Strategies For Parents To Help LGBTQ Youth Deal With Bullying

Lead By Example

Demonstrate tolerance and acceptance of all sexualities and diversities. Do not tolerate homophobic slang for LGBTQ. Do not support media that is making fun of LGBTQ issues.

Challenge Your Own Assumptions

Don’t automatically assume your child or his or her friends are heterosexual or “straight” as it could inhibit your child from seeking your support. Identify your own misconceptions and stereotypes about LGBQT issues.

Encourage Youth To Report

It is the parents’ job to deal with bullying. LGBTQ youth are often afraid to come forward for fear of victimization or because they are not “out”. Let your child know that you want to hear about every incident of bullying and harassment.

Listen Closely, Respond Quickly

Parental support can be a powerful weapon against the negative effects of victimization. LGBTQ youth may deny bullying out of shame or fear so parents must be aware of the signs of bullying. Treat every incident as important and intervene on your child’s behalf.

Be Inclusive Of All Youth

Children are influenced by how their parents act. Create positive connections among LGBTQ youth by encouraging and reinforcing respectful and cooperative behaviour whenever you see it. Treat LGBTQ youth as members of your family, that you would not tolerate being hurt of embarrassed.
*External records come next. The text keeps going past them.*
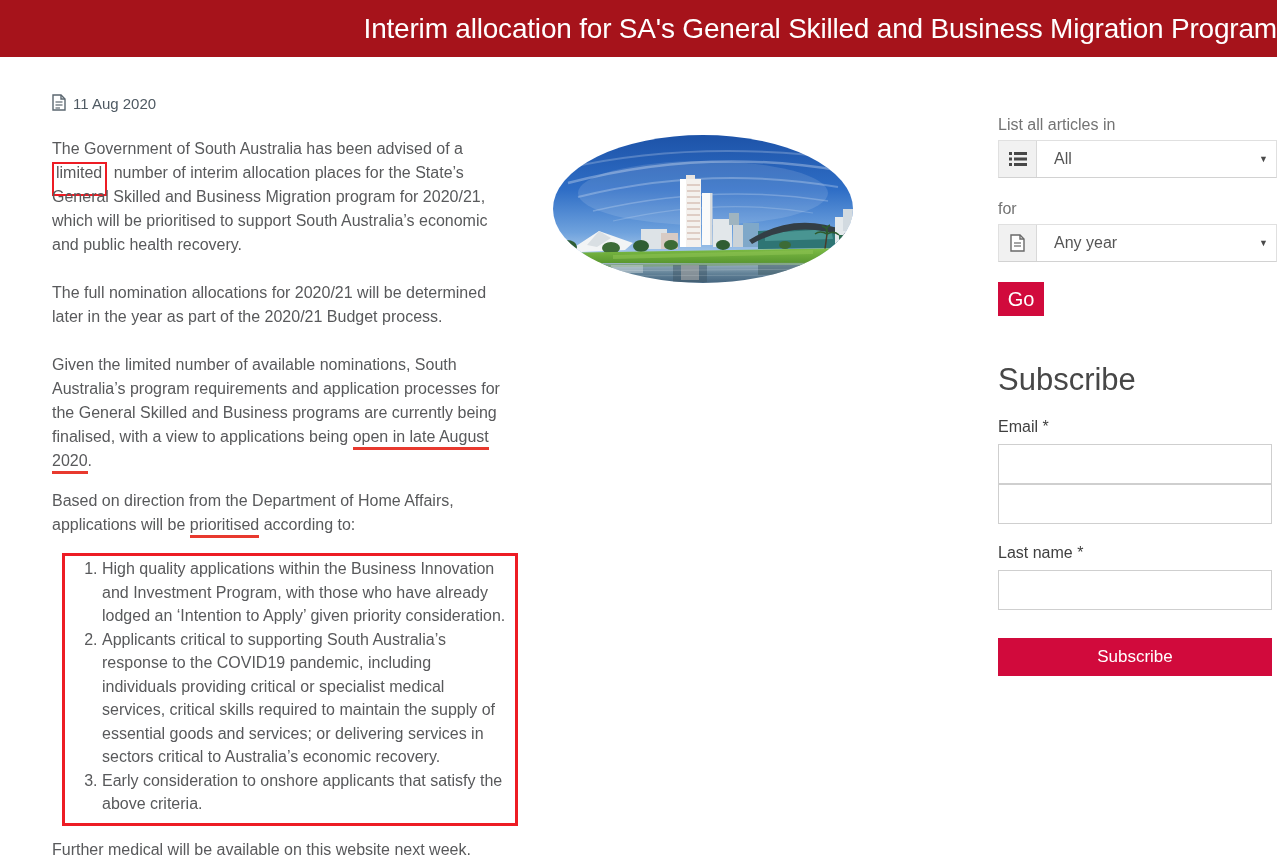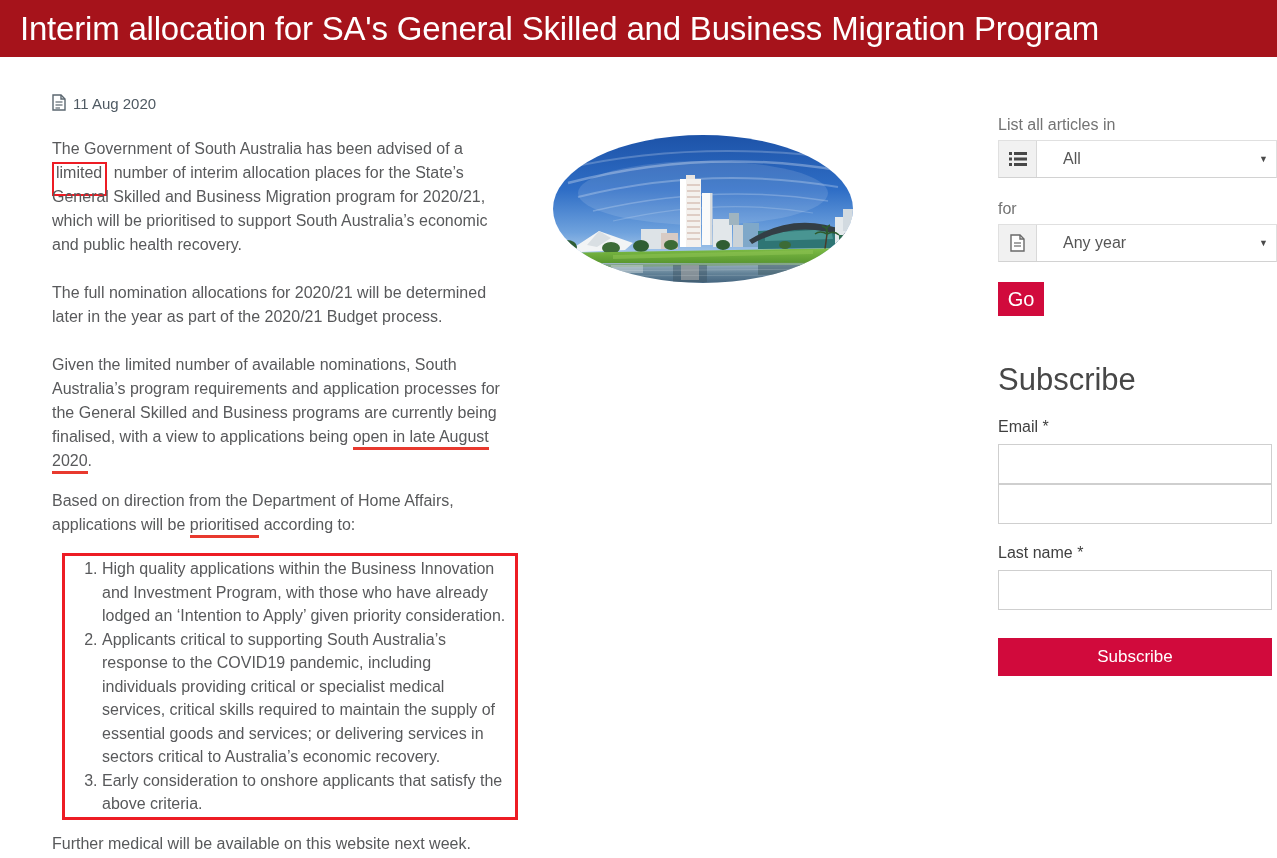--- a/index.html
+++ b/index.html
@@ -15,8 +15,8 @@
     background:#a6131b;
   }
   .page-header h1 {
-    color:#fff; font-size:33px; font-weight:300; letter-spacing:-0.2px;
-    line-height:57px; padding-left:20px; white-space:nowrap;
+    color:#fff; font-size:28px; font-weight:300; letter-spacing:-0.2px;
+    line-height:57px; padding-left:20px; white-space:nowrap;text-align:right;
   }
   
   .article {

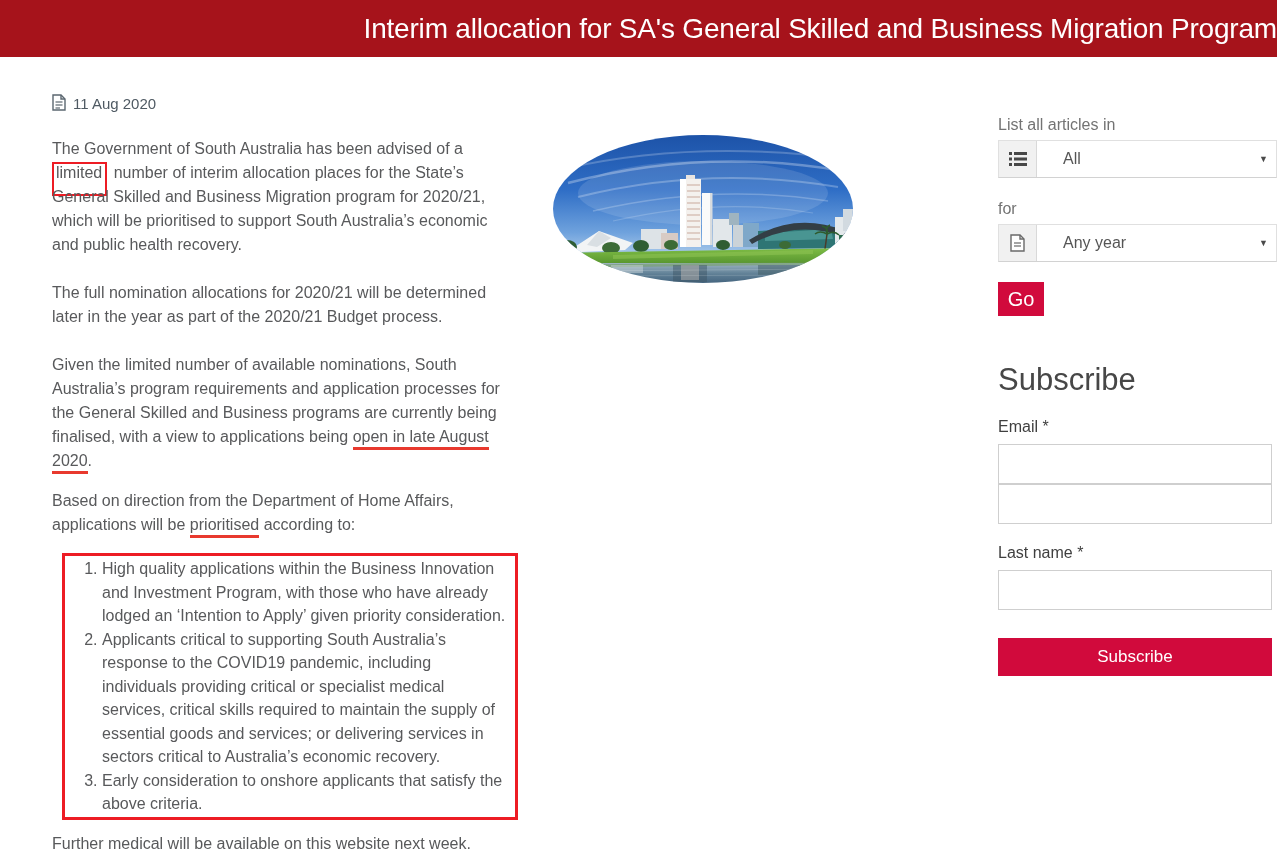--- a/index.html
+++ b/index.html
@@ -62,7 +62,7 @@
     width:38px; height:36px; background:#f1f1f1; border-right:1px solid #d9d9d9;
     display:flex; align-items:center; justify-content:center; flex:0 0 38px;
   }
-  .select-value { color:#555; padding-left:26px; }
+  .select-value { color:#555; padding-left:17px; }
   .caret {
     position:absolute; right:8px; top:50%; transform:translateY(-50%);
     font-size:9px; color:#4a4a4a;

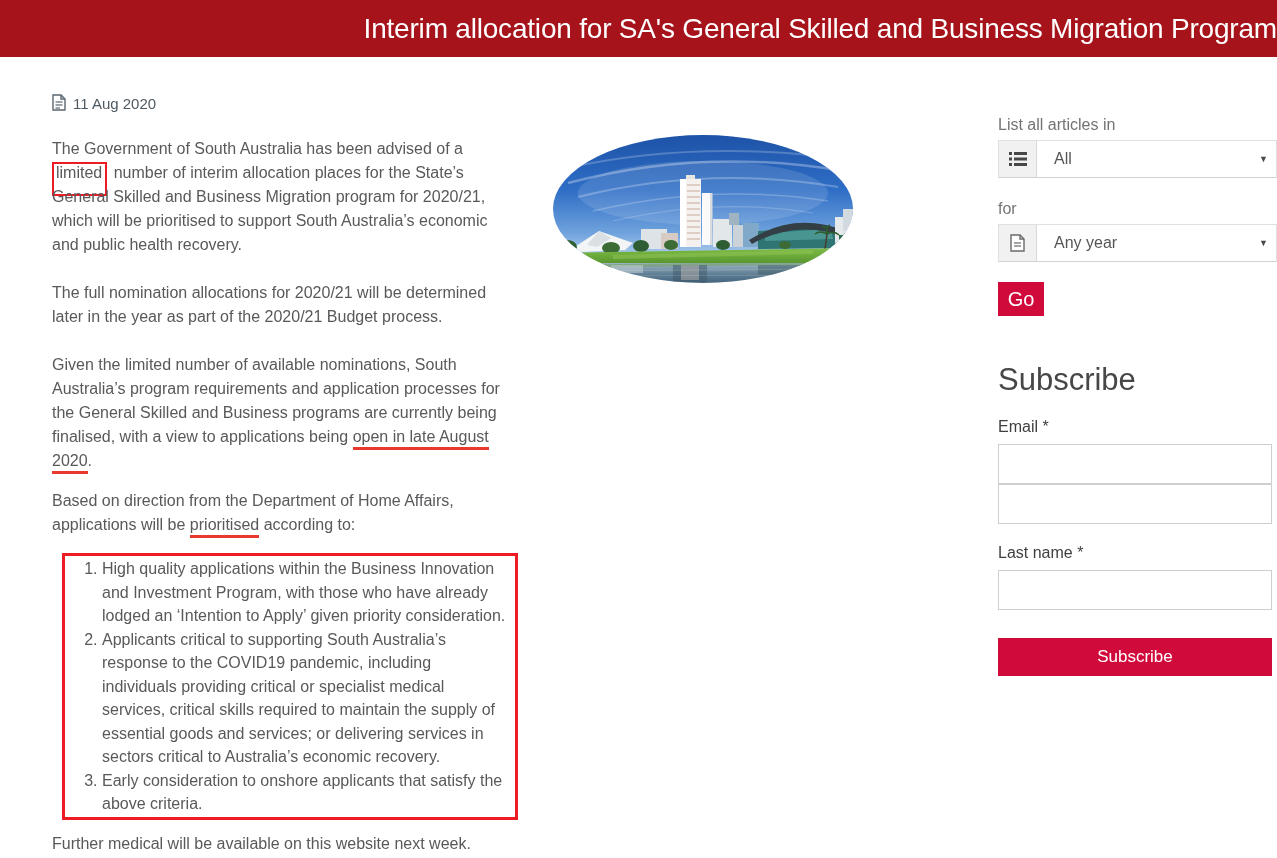--- a/index.html
+++ b/index.html
@@ -37,7 +37,7 @@
   }
   .priority-box {
     border:3px solid #ed1c24; margin:8px 0 12px 10px; width:456px;
-    padding:1px 8px 1px 0;
+    padding:1px 8px 7px 0;
   }
   .priority-box ol {
     margin:0; padding-left:37px; line-height:23.5px;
Reduce The Chances For Bullying

Surround your adolescent by youth who will stand up for him/her. Enrol in a school, community groups and organized activities that support LGBTQ issues. Work with your adolescent’s school to promote a tolerant environment.

Seek outside support

LGBTQ youth who are bullied often have difficulties with depression and self-esteem. Counsellors can provide support through individual counselling or support groups for LGBTQ adolescents who are having difficulty fitting in, and who may be marginalized or targeted by peers.

Publically Support LGBTQ Issues

Speak up for LGBTQ youth heard by contacting the people responsible for policy development in schools boards and provincial and federal governments. Increase policy makers’ sensitivity to the issues faced by these youth. Support policies that recognize the existence of homophobic bullying.